== ABOUT THIS TASK ==
Wherever the word "none" occurs in the listing below, copy that whole line.

───

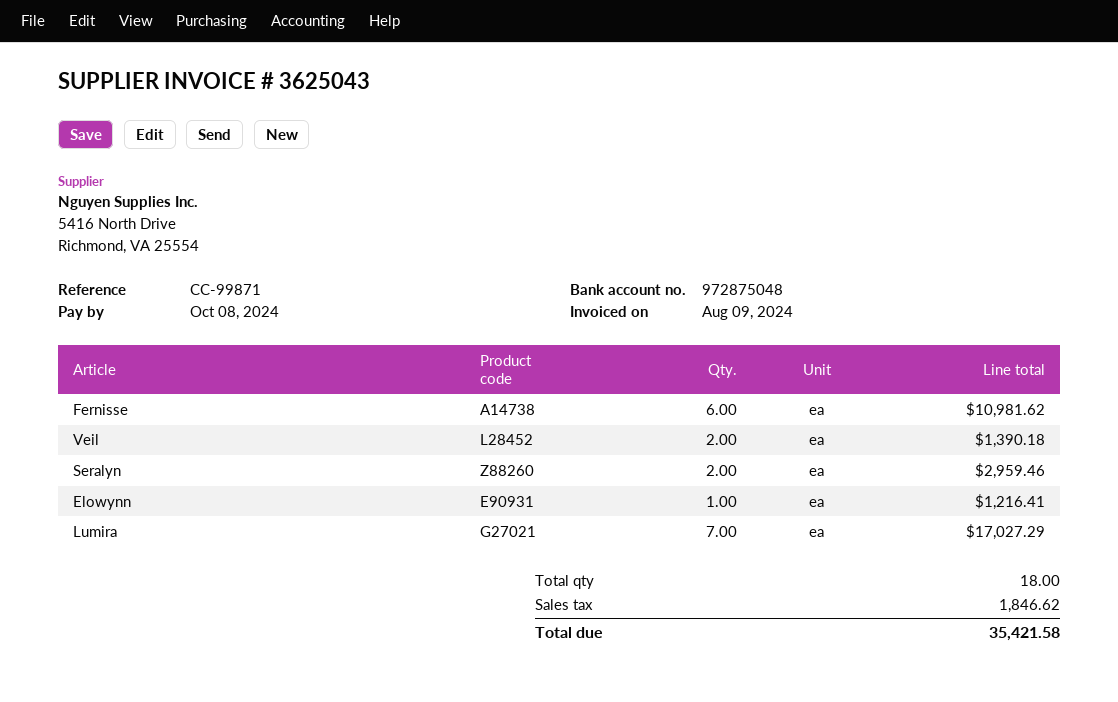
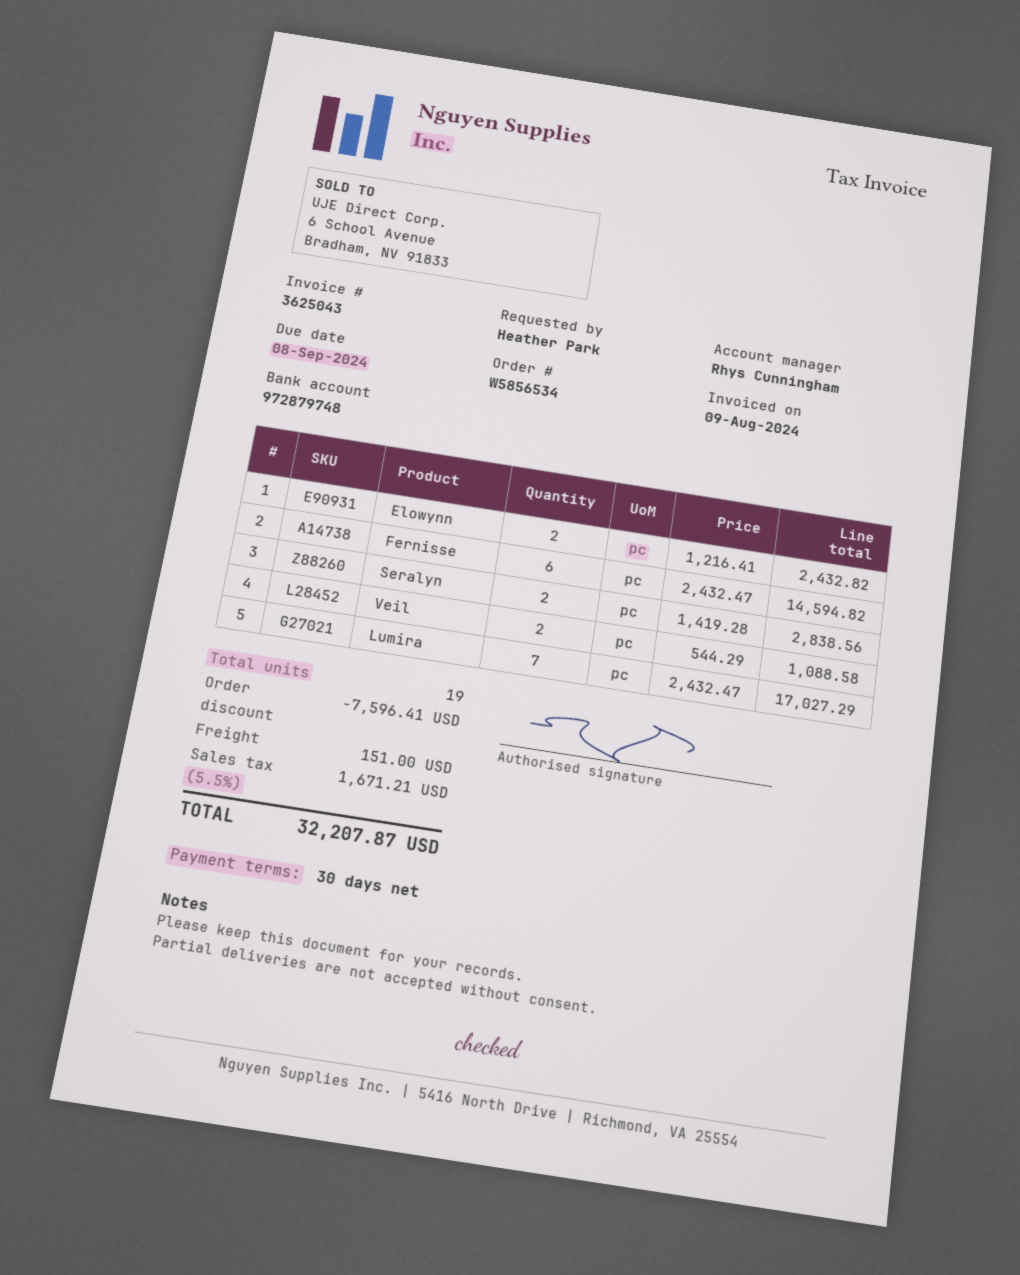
due date: 2024-10-08 -> 2024-09-08
bank account: 972875048 -> 972879748
Fernisse: 6 for 10981.62 -> 6 for 14594.82
Veil: 2 for 1390.18 -> 2 for 1088.58
Seralyn: 2 for 2959.46 -> 2 for 2838.56
Elowynn: 1 for 1216.41 -> 2 for 2432.82
total quantity: 18 -> 19
discount: none -> 7596.41
shipping: none -> 151.00
tax: 1846.62 -> 1671.21
total: 35421.58 -> 32207.87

───

== EXERCISE RESULT ==
discount: none -> 7596.41
shipping: none -> 151.00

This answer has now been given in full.